We pulled into the bus station and crawled out of the little car. Willie pulled open the hood of the front trunk and I gathered my things from inside.  “There,” I said, “got it all.”

Our good-bye was sufficiently cool: a stiff handshake, a protective guffaw, an expectedly unfulfilled promise to write, and a take-care. I felt miserable. I needed to tell Willie how I felt, how much I loved him, but I was scared and unwilling. After buying my ticket, we walked silently together up to the parked bus and stood there not looking at each other.  Willie was fidgeting slightly with his hands in his front pockets. The driver began taking passengers’ tickets and helping them up the steps into the bus. We moved aside waiting until the last possible moment to say the final good-bye.  I was trying so hard to control my emotions that I couldn’t speak.  As the last person boarded, I looked away from Willie in an effort not to cry. Willie clenched his hands in his pockets and wouldn’t look up. But it was time.

I began walking slowly toward the door of the bus, hoping Willie would say something. Willie remained silent. I simply couldn’t separate from him so suddenly and so coldly. Knowing that I might never see him again gave me the courage to tell him how I felt. I stopped, turned around and walked back up to him. I put my things on the ground at his feet and placed my right hand on his chest, looking directly into his eyes. I could feel the warmth of his body through his shirt. I was regretting deeply that I hadn’t expressed to him how much his friendship meant to me.

“I’ll miss you. You know that,” I said quietly but firmly.

Willie’s eyes began to tear and his lower lip quivered slightly. He placed his hand over mine and nodded his head, but said nothing. He couldn’t say anything. The raw emotion was right at the surface and any words would have subverted his control. Realizing his emotional state, I looked at him with all the affection I felt and silently mouthed the words, “I love you.”  His expression changed from grief to surprise then he smiled slightly and nodded his head. I dropped my hand, picked up my things and walked back to the bus. I looked briefly over my shoulder at Willie as I climbed up the steps. He was standing there, hands at his side and shoulders slightly slumped, just staring back at me. I nodded my head in his direction in a final goodbye and disappeared into the bus.

Finding a seat was easier than fighting back the grief I felt. I stuffed my things above me and below me then sat down. I looked out of the window as the bus lurched forward. I saw Willie through the dirty glass and aluminum frame of the Trailways bus. He was leaning in his typical Willie pose against his new, blue Volkswagen now covered in red Texas dirt. He raised a silent fist in the air and hung his head as the bus pulled away in slow motion. I closed my eyes to shut out the world and fell asleep from the emotional exhaustion.

Sometime later I awoke to the hum of the engine lulling passengers to an uncomfortable sleep. It was the middle of the night. I stared out the window but couldn’t make much out of the terrain in the dark.
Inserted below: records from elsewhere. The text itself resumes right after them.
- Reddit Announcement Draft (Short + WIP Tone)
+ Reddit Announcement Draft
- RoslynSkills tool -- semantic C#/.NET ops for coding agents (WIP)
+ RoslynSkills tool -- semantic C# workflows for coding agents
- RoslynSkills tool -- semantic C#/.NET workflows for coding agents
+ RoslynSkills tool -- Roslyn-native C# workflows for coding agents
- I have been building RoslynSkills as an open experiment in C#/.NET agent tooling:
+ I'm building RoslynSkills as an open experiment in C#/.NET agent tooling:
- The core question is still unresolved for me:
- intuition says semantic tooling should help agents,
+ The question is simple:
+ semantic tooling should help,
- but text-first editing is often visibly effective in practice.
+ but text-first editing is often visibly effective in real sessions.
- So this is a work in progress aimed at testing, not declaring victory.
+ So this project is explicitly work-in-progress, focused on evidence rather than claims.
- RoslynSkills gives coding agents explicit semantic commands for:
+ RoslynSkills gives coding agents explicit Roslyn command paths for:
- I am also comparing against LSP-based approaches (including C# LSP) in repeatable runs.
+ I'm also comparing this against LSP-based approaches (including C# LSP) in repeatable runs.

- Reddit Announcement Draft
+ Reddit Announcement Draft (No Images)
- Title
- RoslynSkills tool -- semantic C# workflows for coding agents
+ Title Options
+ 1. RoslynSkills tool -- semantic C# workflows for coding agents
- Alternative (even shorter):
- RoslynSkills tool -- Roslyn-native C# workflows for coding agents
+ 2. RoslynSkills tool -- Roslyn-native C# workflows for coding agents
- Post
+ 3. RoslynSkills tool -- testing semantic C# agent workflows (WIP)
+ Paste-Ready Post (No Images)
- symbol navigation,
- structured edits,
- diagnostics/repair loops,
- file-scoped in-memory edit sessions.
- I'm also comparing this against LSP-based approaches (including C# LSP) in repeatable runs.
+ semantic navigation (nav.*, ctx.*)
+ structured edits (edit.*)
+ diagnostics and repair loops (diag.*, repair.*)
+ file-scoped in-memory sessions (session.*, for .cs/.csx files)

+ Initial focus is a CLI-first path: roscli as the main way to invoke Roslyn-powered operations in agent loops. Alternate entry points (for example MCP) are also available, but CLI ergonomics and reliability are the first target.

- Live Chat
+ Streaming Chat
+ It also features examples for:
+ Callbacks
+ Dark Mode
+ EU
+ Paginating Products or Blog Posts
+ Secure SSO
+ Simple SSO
I leaned back, closed my eyes and recalled the image of Willie driving at night through West Virginia. I shook off the impending emotion and fell back asleep. I knew that when I awoke it would be a new day and time for both Willie and me–a new beginning. The army had been the backdrop for our friendship and without the war our choices had become polarized. Willie chose the East; I had chosen the West. Though intimately together for so long, our paths finally parted.

Two days later I stepped off of the bus into a cool Pacific Northwest drizzle. The wet pavement reflected the silver sky and the reflection served as a mirror. I saw Vietnam moving inside me and I was molded by it. I saw Willie inside me, and I was humanized. I slowly realized that Willie would always be a brother and friend, whether we saw each other again or not. I realized my part in the war was over and it would slowly lose its hold over me, but I doubted my memories and feelings for Willie would do the same. It was mid-February 1972, the sun was in Aquarius and, despite the feeling of emptiness being without Willie, I looked around me and smiled faintly. I had finally come home.